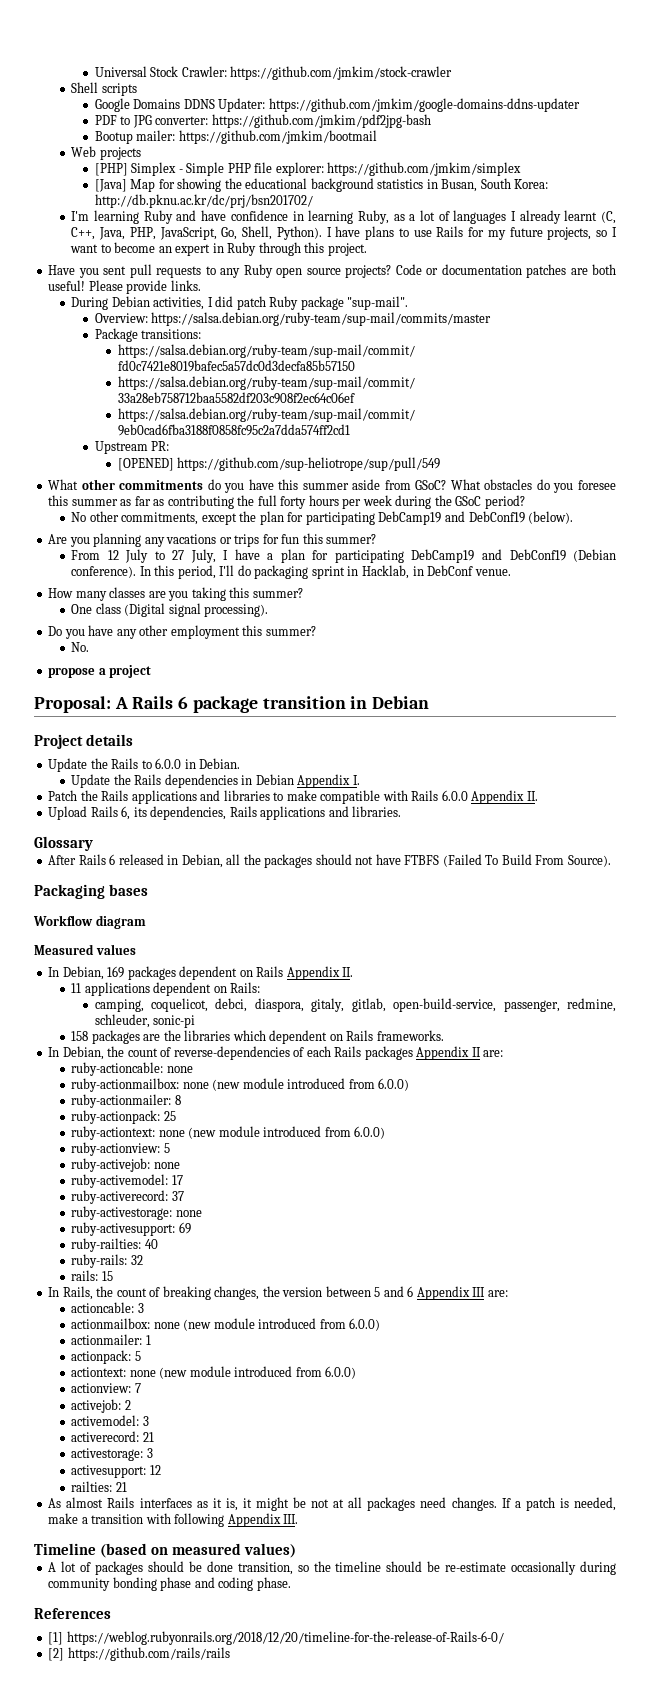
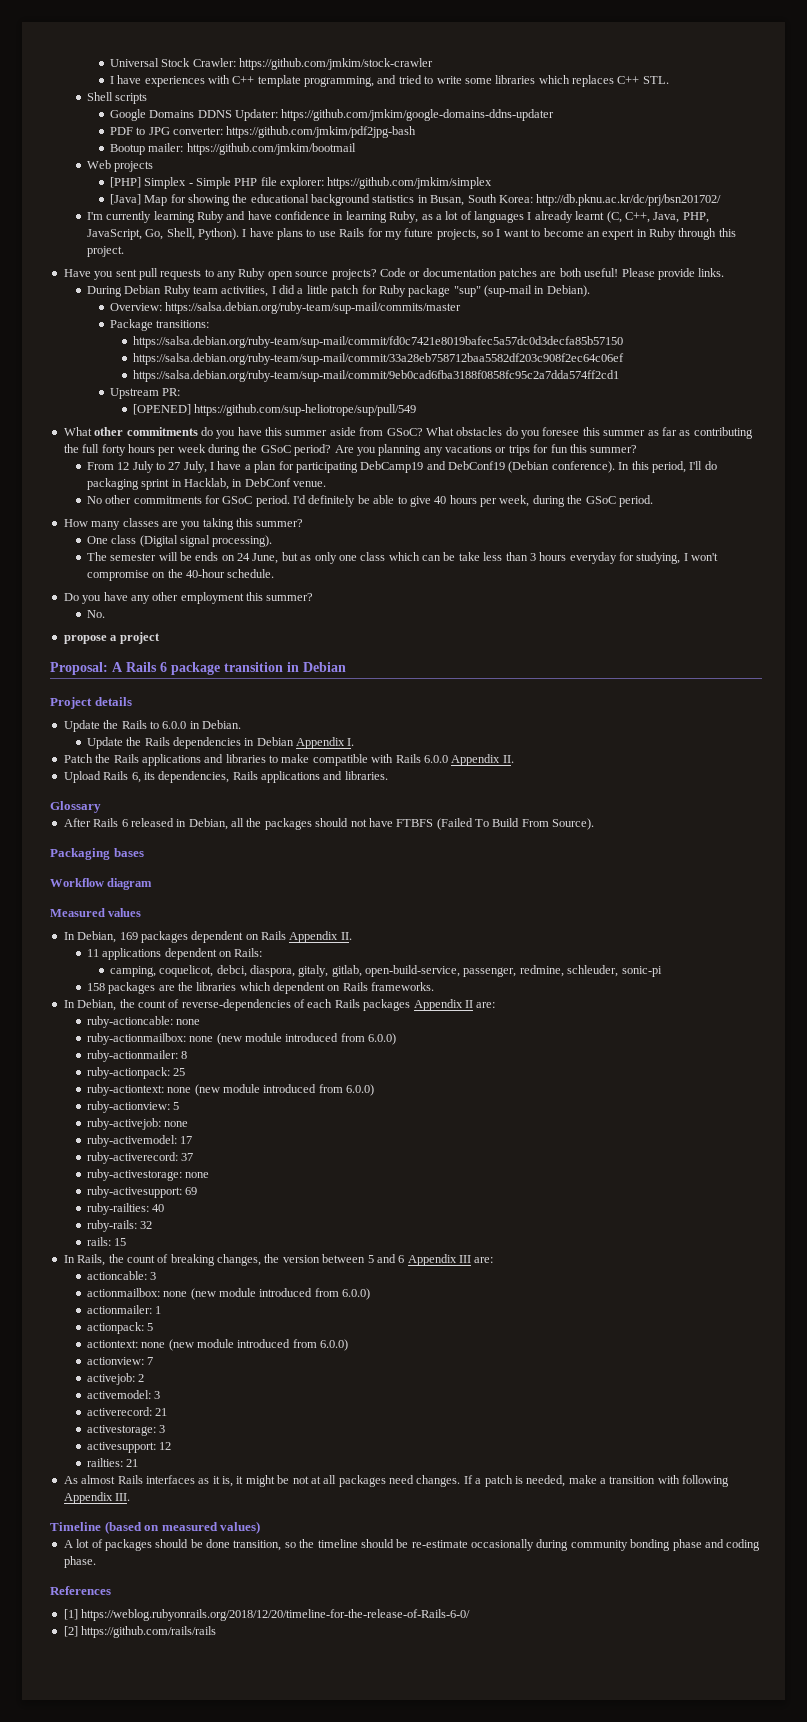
(453, 73) none -> [109,75,669,87] // I have experiences with C++ template programming, and tried to write some libraries which replaces C++ STL.
(90, 216) none -> [106,211,152,223] currently
(150, 301) none -> [163,285,218,297] Ruby team
[236,296,409,310] patch Ruby package "sup-mail". -> [297,285,590,297] a little patch for Ruby package "sup" (sup-mail in Debian).
[71,511,574,525] // No other commitments, except the plan for participating DebCamp19 and DebConf19 (below). // -> (332, 450) none
(511, 572) none -> [86,495,653,507] // No other commitments for GSoC period. I'd definitely be able to give 40 hours per week, during the GSoC period.
(269, 610) none -> [86,552,719,564] [86,569,275,581] // The semester will be ends on 24 June, but as only one class which can be take less than 3 hours everyday for studying, I won't compromise on the 40-hour schedule.

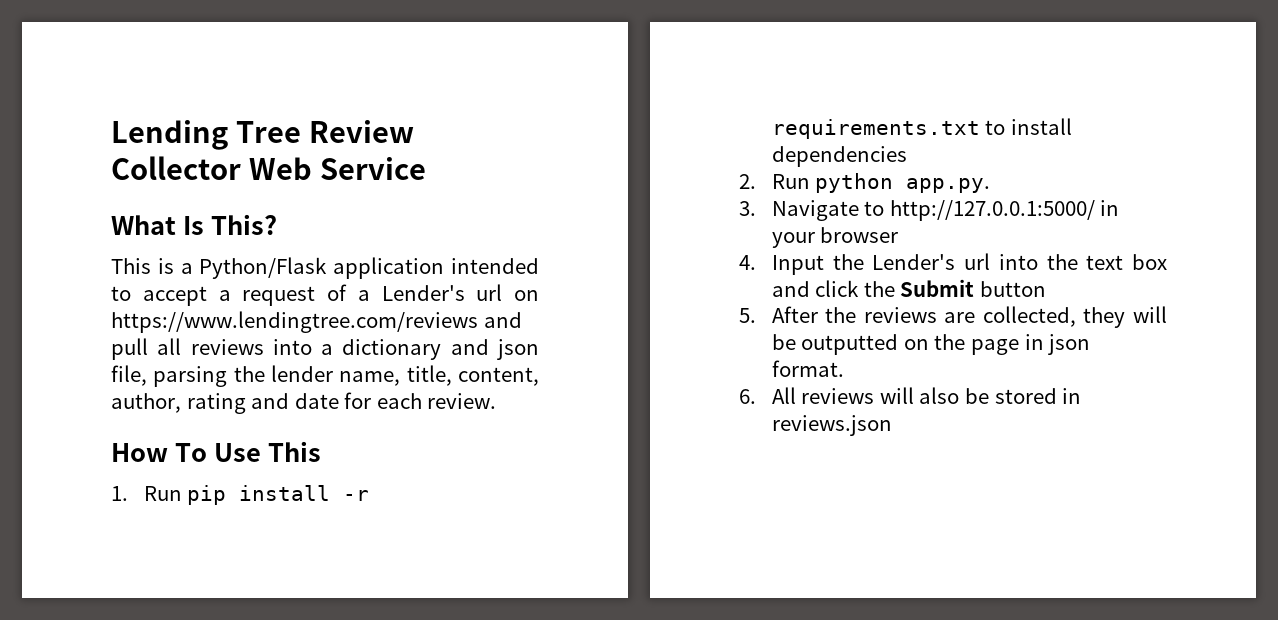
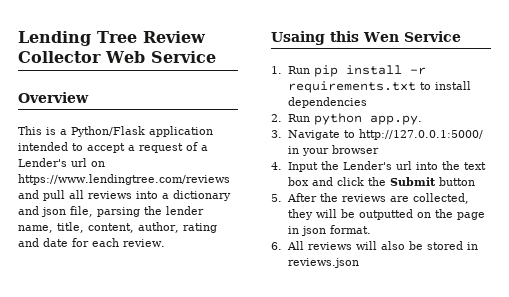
[111,214,277,235] What Is This? -> [18,92,89,103] Overview
[111,441,321,462] How To Use This -> [271,31,461,45] Usaing this Wen Service

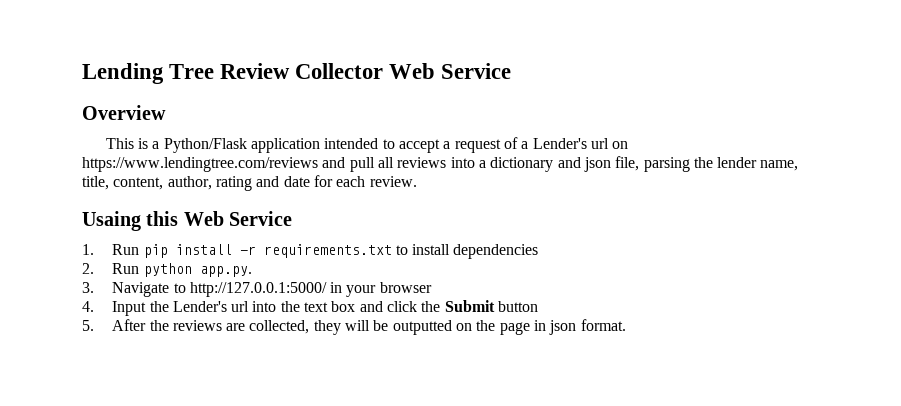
[363,32,399,42] Wen -> [183,211,224,226] Web
[271,241,478,250] [287,258,359,268] // 6. All reviews will also be stored in reviews.json -> (626, 325) none

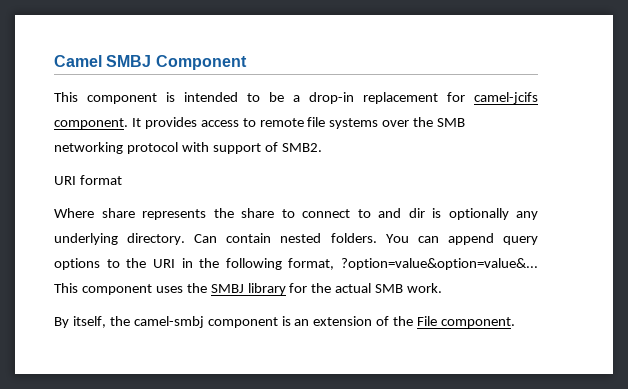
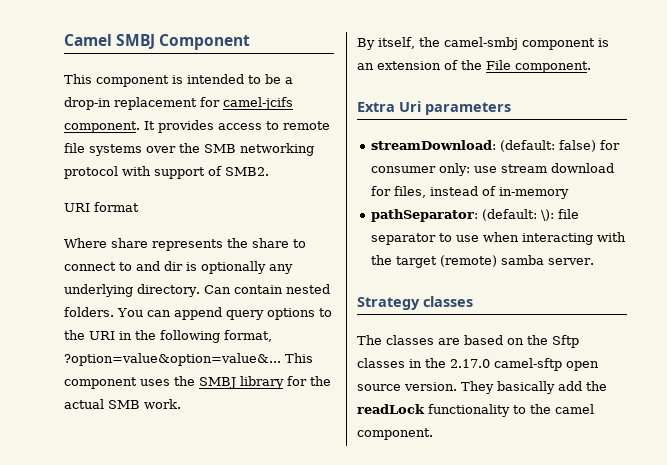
(516, 322) none -> [357,101,511,115] [371,140,621,152] [371,163,615,176] [371,186,570,199] [371,209,580,222] [371,232,627,245] [371,255,595,268] [357,296,473,310] [357,335,579,348] [357,358,599,371] [357,381,607,394] [357,404,594,417] [357,428,433,440] // Extra Uri parameters // streamDownload: (default: false) for consumer only: use stream download for files, instead of in-memory // pathSeparator: (default: \): file separator to use when interacting with the target (remote) samba server. // Strategy classes // The classes are based on the Sftp classes in the 2.17.0 camel-sftp open source version. They basically add the readLock functionality to the camel component.

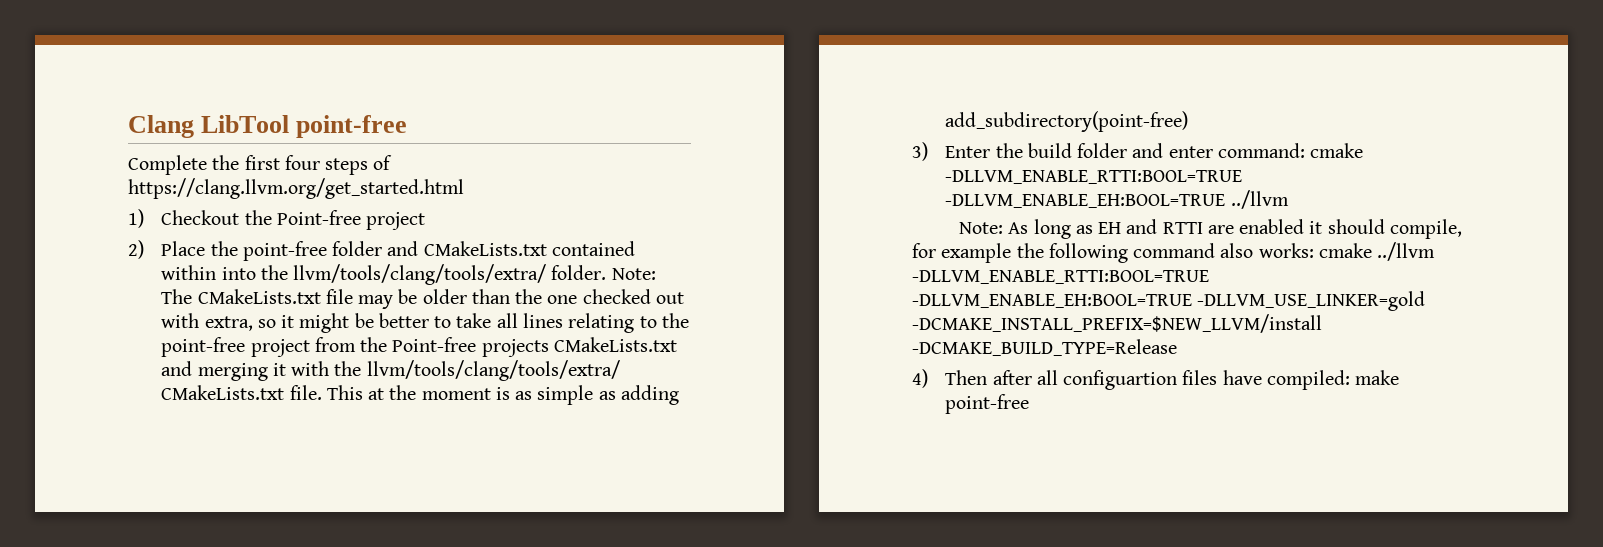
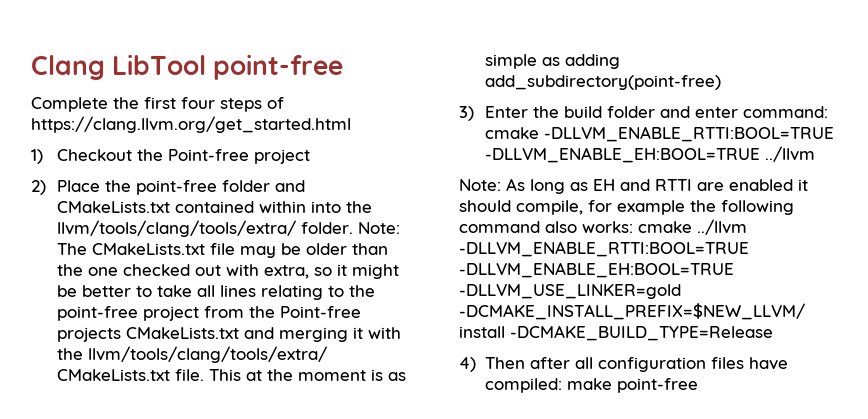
[1063,370,1178,390] configuartion -> [597,357,706,372] configuration

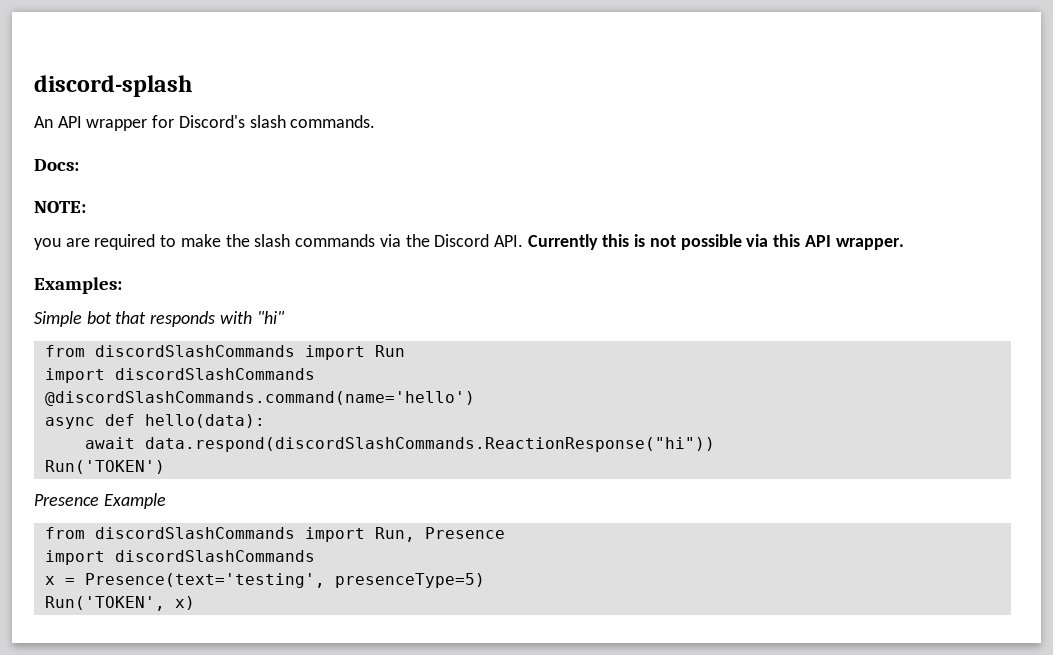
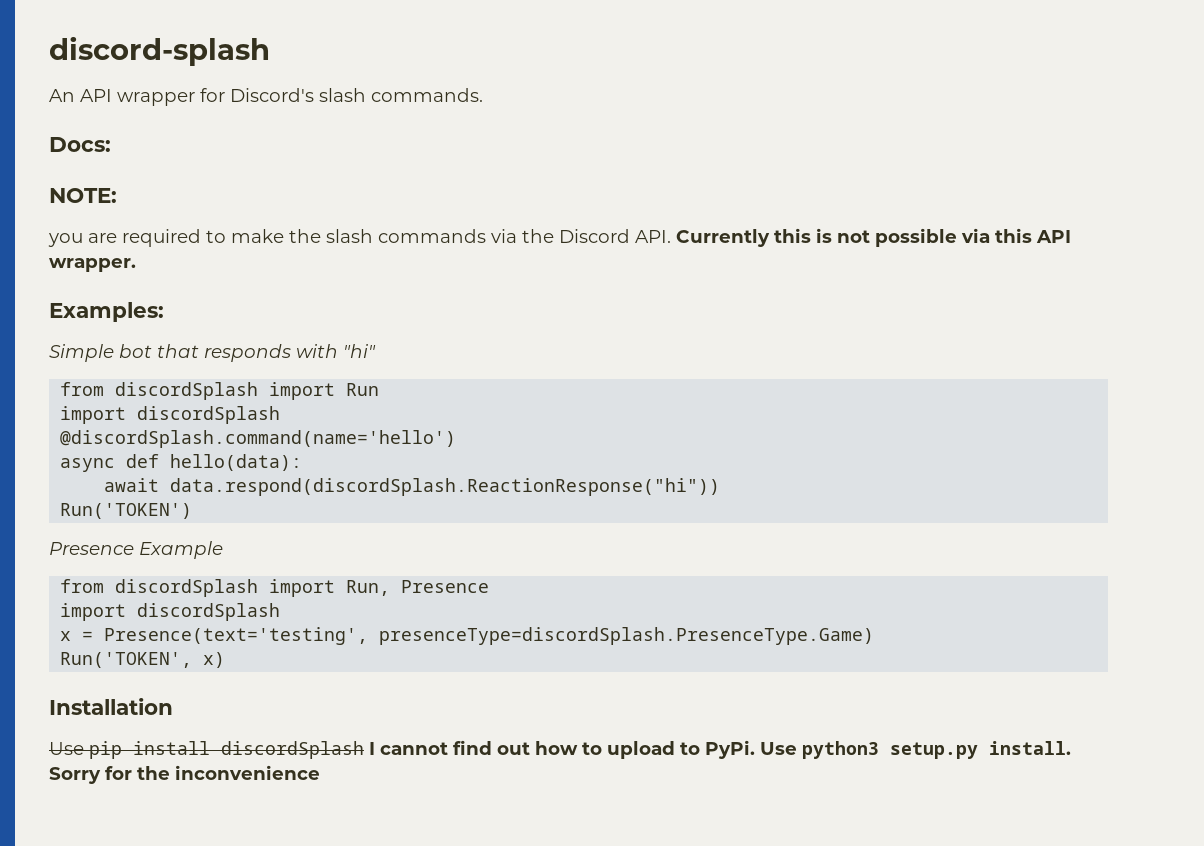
[94,345,295,357] discordSlashCommands -> [115,382,259,400] discordSplash
[114,368,315,380] [44,391,475,406] discordSlashCommands // @discordSlashCommands.command(name='hello') -> [137,406,281,424] [60,430,457,448] discordSplash // @discordSplash.command(name='hello')
[144,437,715,452] data.respond(discordSlashCommands.ReactionResponse("hi")) -> [170,478,721,496] data.respond(discordSplash.ReactionResponse("hi"))
[94,527,295,539] discordSlashCommands -> [115,579,259,597] discordSplash
[114,550,315,562] discordSlashCommands -> [137,603,281,621] discordSplash
[334,573,485,588] presenceType=5) -> [379,627,875,645] presenceType=discordSplash.PresenceType.Game)
(195, 603) none -> [49,698,173,715] [49,740,1071,759] [49,765,320,784] // Installation // Use pip install discordSplash I cannot find out how to upload to PyPi. Use python3 setup.py install. Sorry for the inconvenience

EXERCISE INSTRUCTIONS — When you reach the line with "(269, 610) none" in the records above, start writing out each line exactly, and stop after the line with "[363,32,399,42] Wen -> [183,211,224,226] Web". Pictures stay out.

SOLUTION TO THIS TASK —
(269, 610) none -> [86,552,719,564] [86,569,275,581] // The semester will be ends on 24 June, but as only one class which can be take less than 3 hours everyday for studying, I won't compromise on the 40-hour schedule.

[111,214,277,235] What Is This? -> [18,92,89,103] Overview
[111,441,321,462] How To Use This -> [271,31,461,45] Usaing this Wen Service

[363,32,399,42] Wen -> [183,211,224,226] Web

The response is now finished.